▶ **Exercise details**: Output every record below precisely as it is written.

▶ **Edit difference data**:

....................

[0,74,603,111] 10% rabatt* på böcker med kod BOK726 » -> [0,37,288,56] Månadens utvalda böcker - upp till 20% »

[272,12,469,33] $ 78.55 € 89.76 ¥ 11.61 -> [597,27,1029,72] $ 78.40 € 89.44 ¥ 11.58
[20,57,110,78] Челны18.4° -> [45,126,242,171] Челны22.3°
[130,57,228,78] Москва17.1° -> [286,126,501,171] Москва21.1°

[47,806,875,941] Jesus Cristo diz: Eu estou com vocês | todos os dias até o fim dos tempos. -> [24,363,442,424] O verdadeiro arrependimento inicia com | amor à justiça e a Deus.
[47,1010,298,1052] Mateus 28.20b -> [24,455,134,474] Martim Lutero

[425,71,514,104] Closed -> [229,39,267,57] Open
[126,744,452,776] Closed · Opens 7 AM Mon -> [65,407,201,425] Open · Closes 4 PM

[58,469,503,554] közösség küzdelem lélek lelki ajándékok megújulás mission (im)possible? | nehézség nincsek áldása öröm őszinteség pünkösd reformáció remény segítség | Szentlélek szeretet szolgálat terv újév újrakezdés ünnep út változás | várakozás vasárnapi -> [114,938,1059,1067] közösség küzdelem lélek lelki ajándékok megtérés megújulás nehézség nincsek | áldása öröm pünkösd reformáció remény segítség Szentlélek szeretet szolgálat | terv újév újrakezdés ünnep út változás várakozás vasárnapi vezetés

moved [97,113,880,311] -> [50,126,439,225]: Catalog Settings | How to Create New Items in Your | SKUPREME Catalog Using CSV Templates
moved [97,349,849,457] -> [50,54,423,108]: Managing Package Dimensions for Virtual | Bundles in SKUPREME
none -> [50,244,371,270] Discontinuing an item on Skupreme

....................

▶ **Exercise output**:
[0,74,603,111] 10% rabatt* på böcker med kod BOK726 » -> [0,37,288,56] Månadens utvalda böcker - upp till 20% »

[272,12,469,33] $ 78.55 € 89.76 ¥ 11.61 -> [597,27,1029,72] $ 78.40 € 89.44 ¥ 11.58
[20,57,110,78] Челны18.4° -> [45,126,242,171] Челны22.3°
[130,57,228,78] Москва17.1° -> [286,126,501,171] Москва21.1°

[47,806,875,941] Jesus Cristo diz: Eu estou com vocês | todos os dias até o fim dos tempos. -> [24,363,442,424] O verdadeiro arrependimento inicia com | amor à justiça e a Deus.
[47,1010,298,1052] Mateus 28.20b -> [24,455,134,474] Martim Lutero

[425,71,514,104] Closed -> [229,39,267,57] Open
[126,744,452,776] Closed · Opens 7 AM Mon -> [65,407,201,425] Open · Closes 4 PM

[58,469,503,554] közösség küzdelem lélek lelki ajándékok megújulás mission (im)possible? | nehézség nincsek áldása öröm őszinteség pünkösd reformáció remény segítség | Szentlélek szeretet szolgálat terv újév újrakezdés ünnep út változás | várakozás vasárnapi -> [114,938,1059,1067] közösség küzdelem lélek lelki ajándékok megtérés megújulás nehézség nincsek | áldása öröm pünkösd reformáció remény segítség Szentlélek szeretet szolgálat | terv újév újrakezdés ünnep út változás várakozás vasárnapi vezetés

moved [97,113,880,311] -> [50,126,439,225]: Catalog Settings | How to Create New Items in Your | SKUPREME Catalog Using CSV Templates
moved [97,349,849,457] -> [50,54,423,108]: Managing Package Dimensions for Virtual | Bundles in SKUPREME
none -> [50,244,371,270] Discontinuing an item on Skupreme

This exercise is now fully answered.